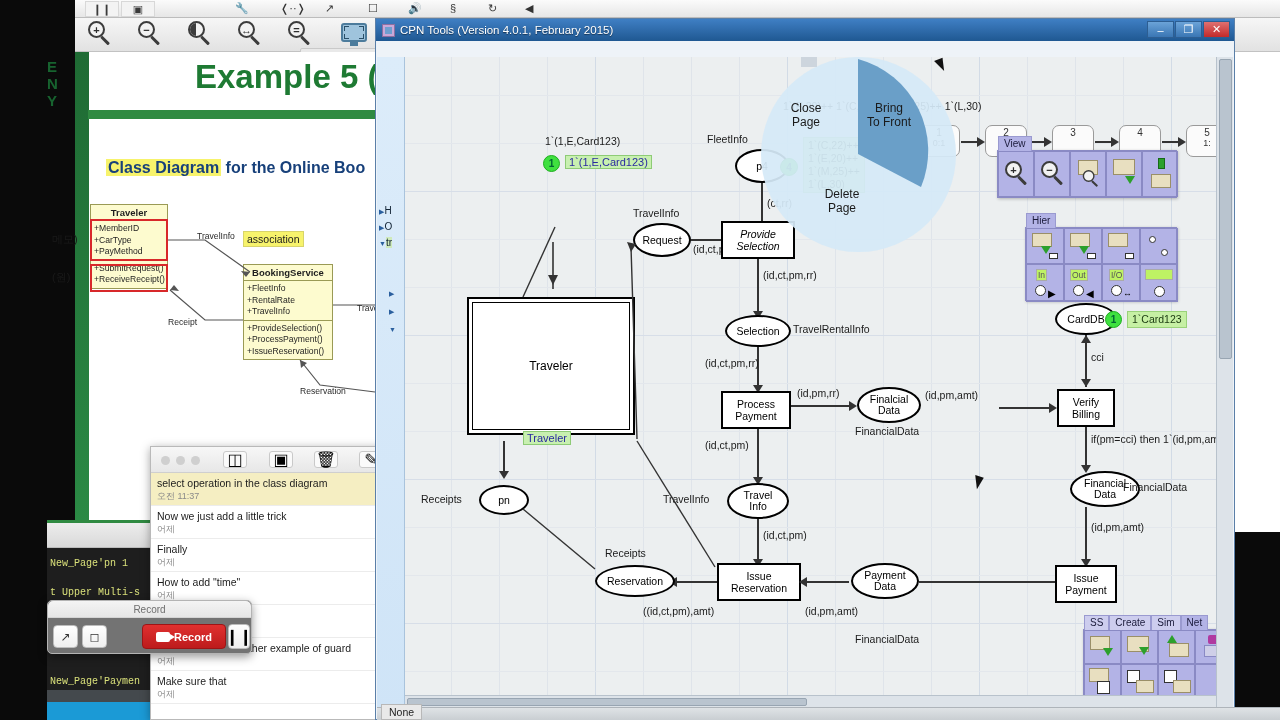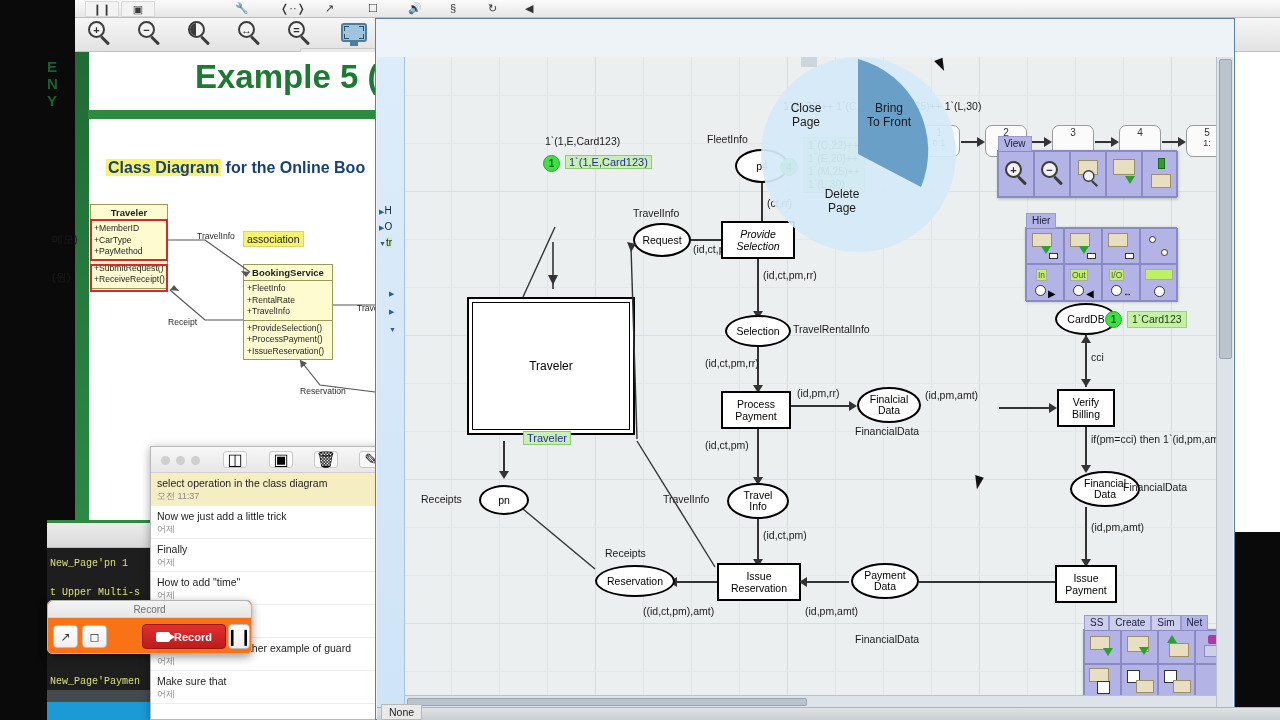--- a/index.html
+++ b/index.html
@@ -395,6 +395,13 @@
 
 <div id="cpn" class="abs">
 
+  <div id="cpn-title">
+    <div id="cpn-icon"></div>
+    <div id="cpn-title-text">CPN Tools (Version 4.0.1, February 2015)</div>
+    <div class="wbtn" id="cpn-min">–</div>
+    <div class="wbtn" id="cpn-max">❐</div>
+    <div class="wbtn" id="cpn-close">✕</div>
+  </div>
 
 
   <div id="cpn-tree">

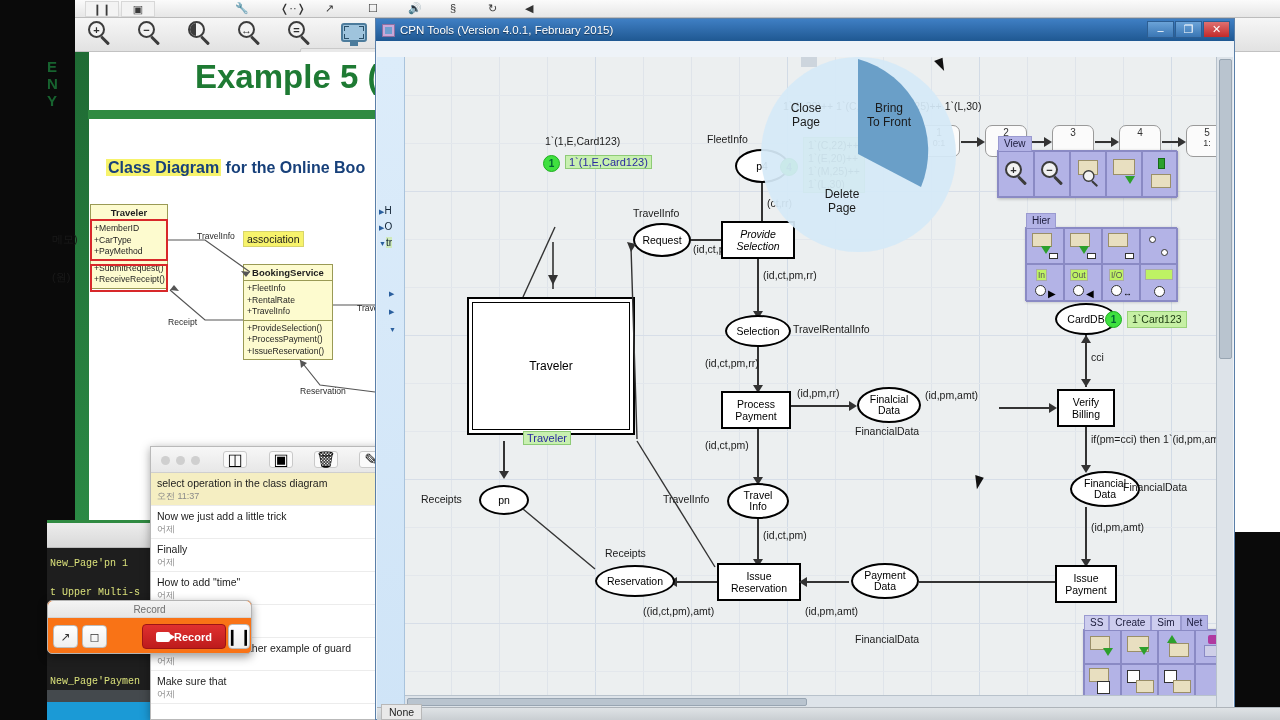--- a/index.html
+++ b/index.html
@@ -81,7 +81,7 @@
   .note-d { font-size:9px; color:#8a8a8a; line-height:12px; }
 
   
-  #recdlg { left:47px; top:600px; width:205px; height:54px; background:#f97316;
+  #recdlg { left:47px; top:600px; width:205px; height:54px; background:#737373;
     border:1px solid #b4b4b4; border-radius:5px; box-shadow:0 3px 10px rgba(0,0,0,.4); }
   #recdlg-title { height:17px; font-size:10px; color:#6f6f6f; text-align:center; line-height:17px;
     background:linear-gradient(#f4f4f4,#e6e6e6); border-bottom:1px solid #d4d4d4; border-radius:5px 5px 0 0;}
########
What to work on: Wherever the word "radius" occurs in the data above, copy the line it sits in.

Output below:
     border:1px solid #b4b4b4; border-radius:5px; box-shadow:0 3px 10px rgba(0,0,0,.4); }
     background:linear-gradient(#f4f4f4,#e6e6e6); border-bottom:1px solid #d4d4d4; border-radius:5px 5px 0 0;}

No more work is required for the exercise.